Settling the Unsettled: Closing the Urban-Rural Immigration Gap in CanadaAn Action Canada Fellowship report
Canada is a nation of immigrants, with more than one in five Canadians were born outside of Canada. Immigrants bring a cultural richness to Canada and play a key role in filling gaps in the labour force, contributing to the tax base, and spending money on goods, housing and transportation. With an aging population and workforce, Canada risks unmet labour market needs and sub-quality public services—challenges which can, in part, be solved by welcoming immigrants to Canada.
However, newcomers to Canada overwhelmingly settle in urban areas.

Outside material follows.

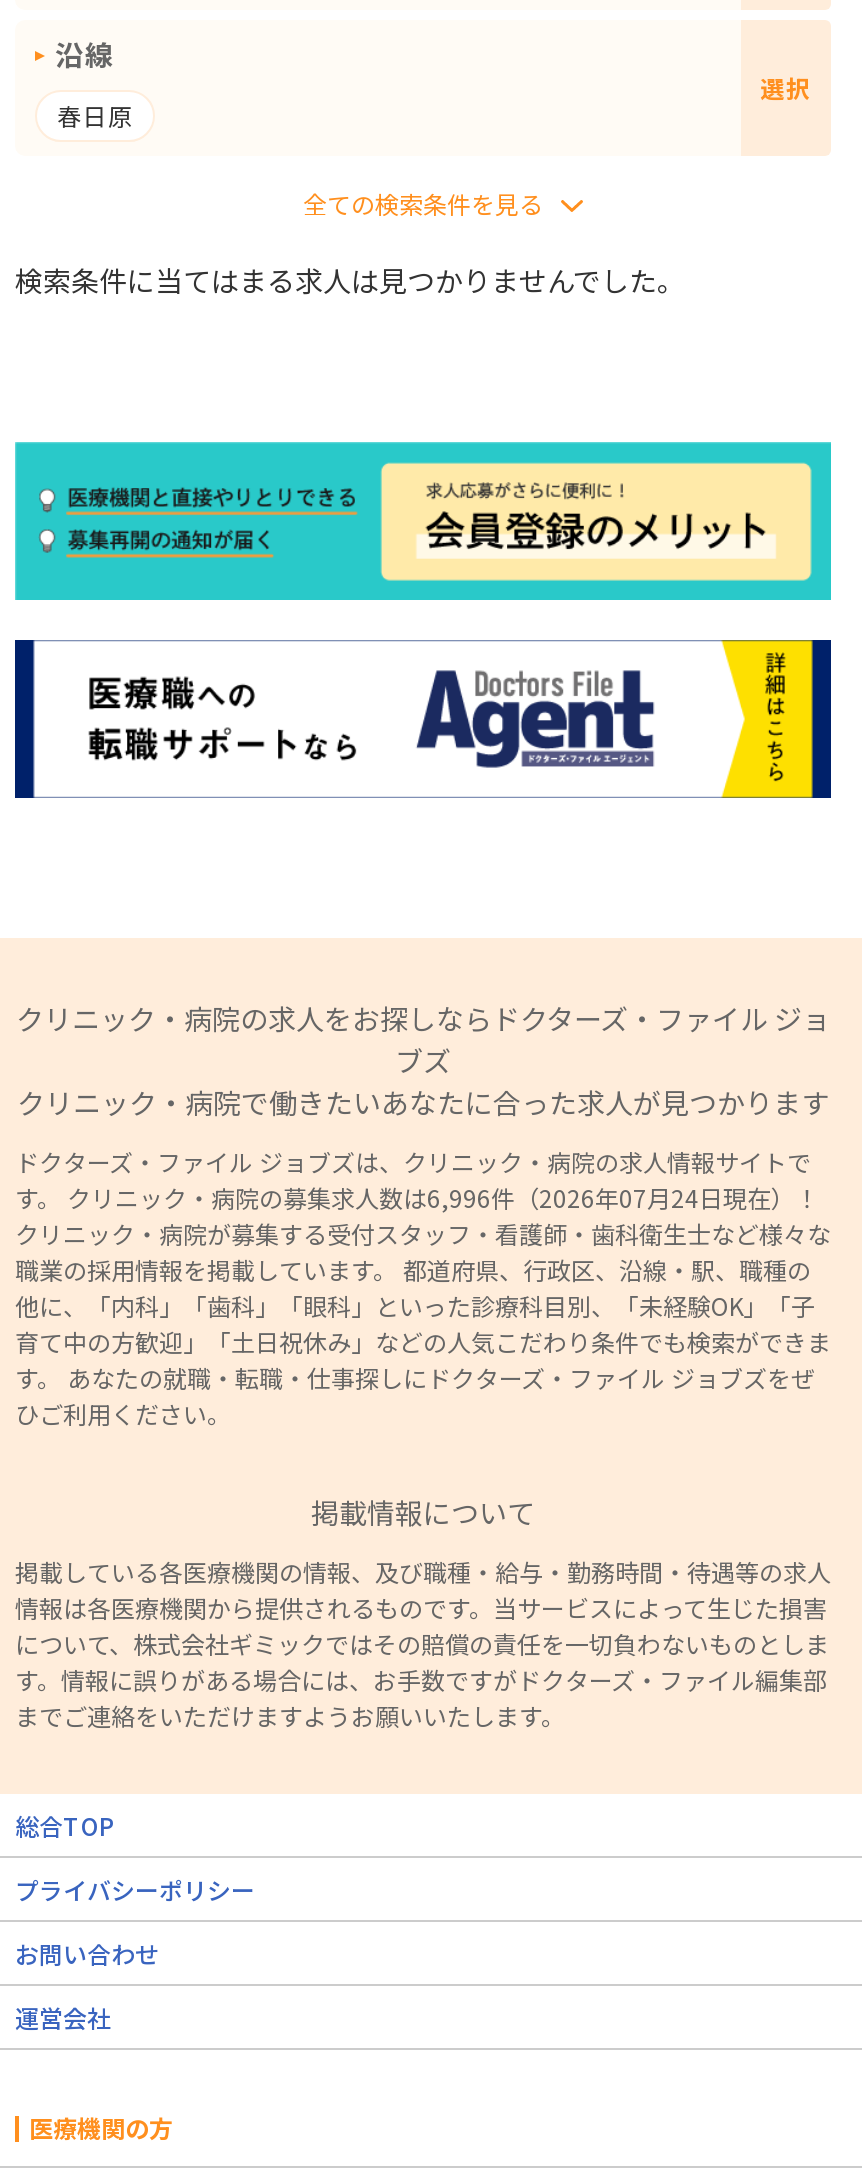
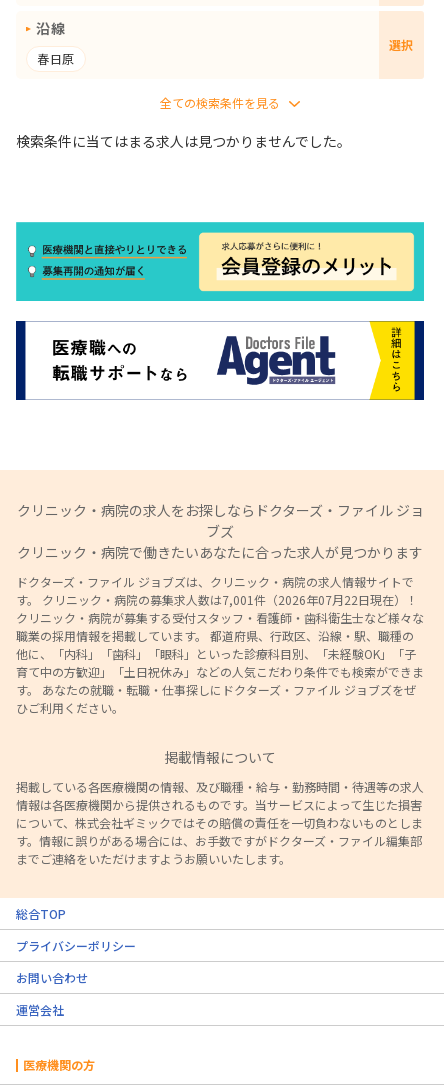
- す。 クリニック・病院の募集求人数は6,996件（2026年07月24日現在）！
+ す。 クリニック・病院の募集求人数は7,001件（2026年07月22日現在）！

Why do so few immigrants settle down in small and medium population centres in Canada, and how can we encourage them to do so?
Our report identified six gaps in support for newcomers who might settle in rural areas, and small and medium population centres, as well as key recommendations to address these gaps.
Gaps in Support and Welcoming include:
- A lack of connectedness and a support network, and a feeling of isolation;
- Racism, xenophobia, and intolerance;
- Limited employment opportunities, underemployment, and barriers to foreign credential recognition;
- Discomfort living outside an urban centre;
- Inadequate housing; and
- Inadequate public transportation services.
To address these gaps, we recommend that stakeholders:
- Employ evaluation tools to address current gaps and identify targeted solutions.
- Create a municipal table on immigration.
- Engage service providers and employers in all aspects of immigration.
- Develop an anti-racism strategy.
- Implement an immigration mentorship program.
- Leverage technology.
- Subsidize housing solutions.
- Provide accessible transportation options.
- Encourage long-term incentives through employers.
- Promote local attractions and amenities.
Successful immigration is more than simply attracting and bringing in newcomers, but also welcoming them and giving them the opportunity to thrive. Our report explores how rural, small and medium communities can become home to new Canadians.